ThreePointOneFourOneFiveNine · 05/04/2025 09:41

Lots of people have their judgy pants on this morning! Who cares if or why he carries her?! Parent your children your children your own way, and let other people get on with what they’re doing. I can’t understand why anyone would even have an opinion on someone else carrying their child. Is your life that empty that you’ve got nothing better to think about?

Dweetfidilove · 05/04/2025 09:42

Fruhstuck · 05/04/2025 09:18

It encourages the child to think she’s still a baby. As an ex-infant teacher I can say confidently that children whose parents carried them around unnecessarily were nearly always girls and often lacked independence in other areas (and surprisingly often were referred to by their fathers as "my little princess").

Not necessarily.

My dad always carried my daughter around his neck. It was their thing, and she knew no-one else was doing it.
Her dad gave her the occasional piggyback until she was about 14.
They both used to carry her bags as well, but neither one called her a princess or treated her like a baby ; and she's very active and very independent.

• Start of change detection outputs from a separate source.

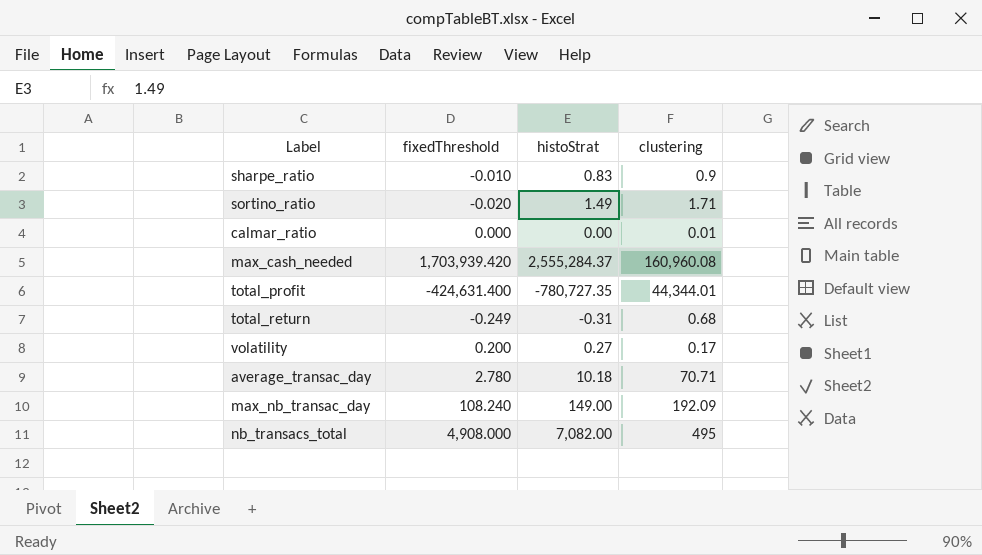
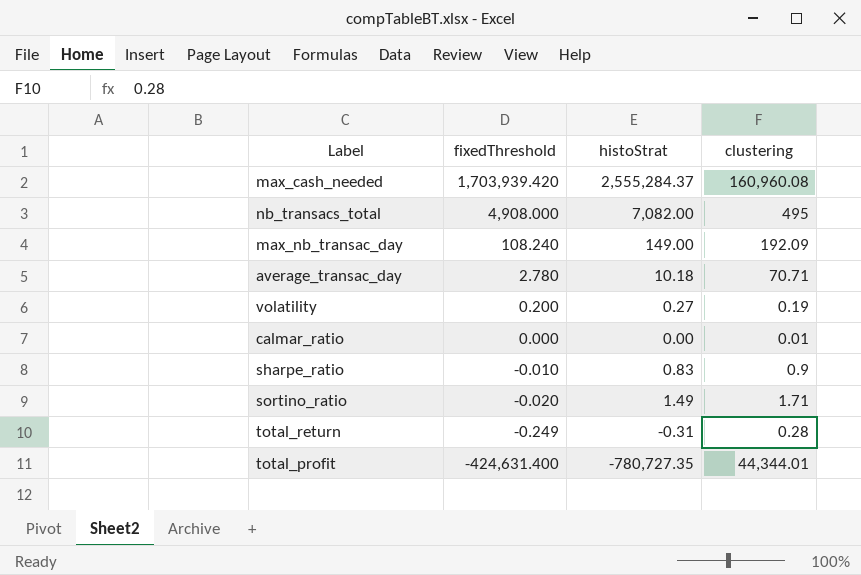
row order: none -> fixedThreshold descending
volatility | clustering: 0.17 -> 0.19
total_return | clustering: 0.68 -> 0.28

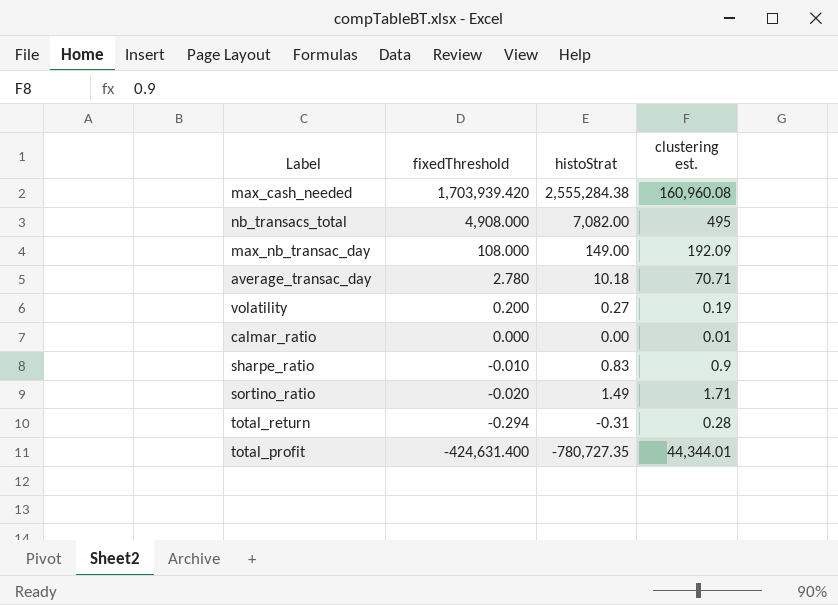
column name: clustering -> clustering est.
max_cash_needed | histoStrat: 2,555,284.37 -> 2,555,284.38
max_nb_transac_day | fixedThreshold: 108.240 -> 108.000
total_return | fixedThreshold: -0.249 -> -0.294

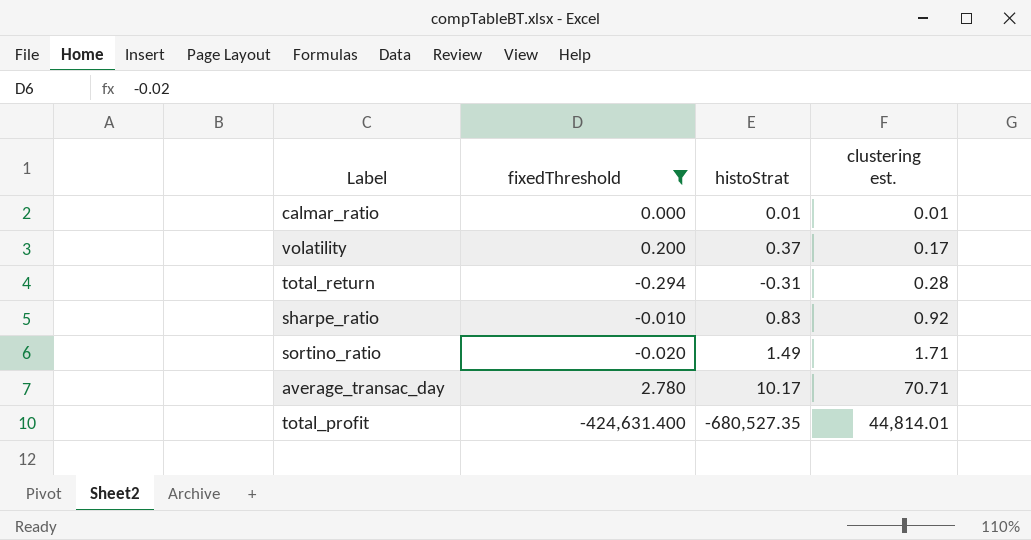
filter: none -> fixedThreshold <= 2.780
row order: fixedThreshold descending -> clustering est. ascending
calmar_ratio | histoStrat: 0.00 -> 0.01
volatility | histoStrat: 0.27 -> 0.37
volatility | clustering est.: 0.19 -> 0.17
sharpe_ratio | clustering est.: 0.9 -> 0.92
average_transac_day | histoStrat: 10.18 -> 10.17
total_profit | histoStrat: -780,727.35 -> -680,527.35
total_profit | clustering est.: 44,344.01 -> 44,814.01

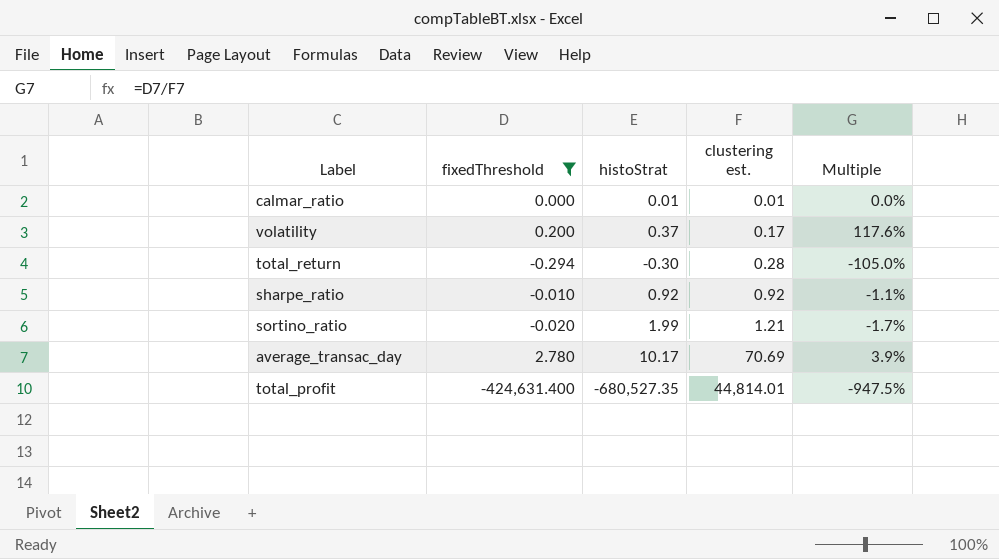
column Multiple | formula: none -> [fixedThreshold] / [clustering est.]
total_return | histoStrat: -0.31 -> -0.30
sharpe_ratio | histoStrat: 0.83 -> 0.92
sortino_ratio | histoStrat: 1.49 -> 1.99
sortino_ratio | clustering est.: 1.71 -> 1.21
average_transac_day | clustering est.: 70.71 -> 70.69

Simplynotsimple · 05/04/2025 09:42

Fruhstuck · 05/04/2025 09:38

Children don’t need to be carried around to "always feel secure with their parents"!

I can only tell you that in my experience these children (the ones carried around by their parents for no good reason) frequently seemed to think they were "special", expected adults in school to do for them things that the other children did for themselves, and generally had a "princess / little prince" attitude. I’m not saying that was the case with all of them, but there was a definite correlation. If you don’t like that I can’t help it.

I get you, it irritates you because it had a minor effect on your life how parents showed affection and care to their children. Though as irritating as it may be, don’t you find these are the children who have actual confidence, don’t shy away from asking for what they want (regardless of unreasonable expectations) and often turn into more successful adults due to being raised with more emotional security and environment?

RedToothBrush · 05/04/2025 09:42

Not got a problem with a five year old being carried by a dad once in a while. Normal. Healthy. Bonding.

The year one kid who is pushed to school and back in a pushchair however....

RaspberryBeretxx · 05/04/2025 09:43

I feel your pain. Dd is 4 and I usually pick her up to peep in the nursery window but try not to do much carrying. I'm 5'3" and she's heavy! I think I carried ds a bit more (10 years earlier). I remember in reception year carrying him short periods on the way to/from school but negotiating -"ok, I'll carry you to that lamppost then you walk..." etc. I did have very decent arm muscles for a while! Can you offers piggy backs instead?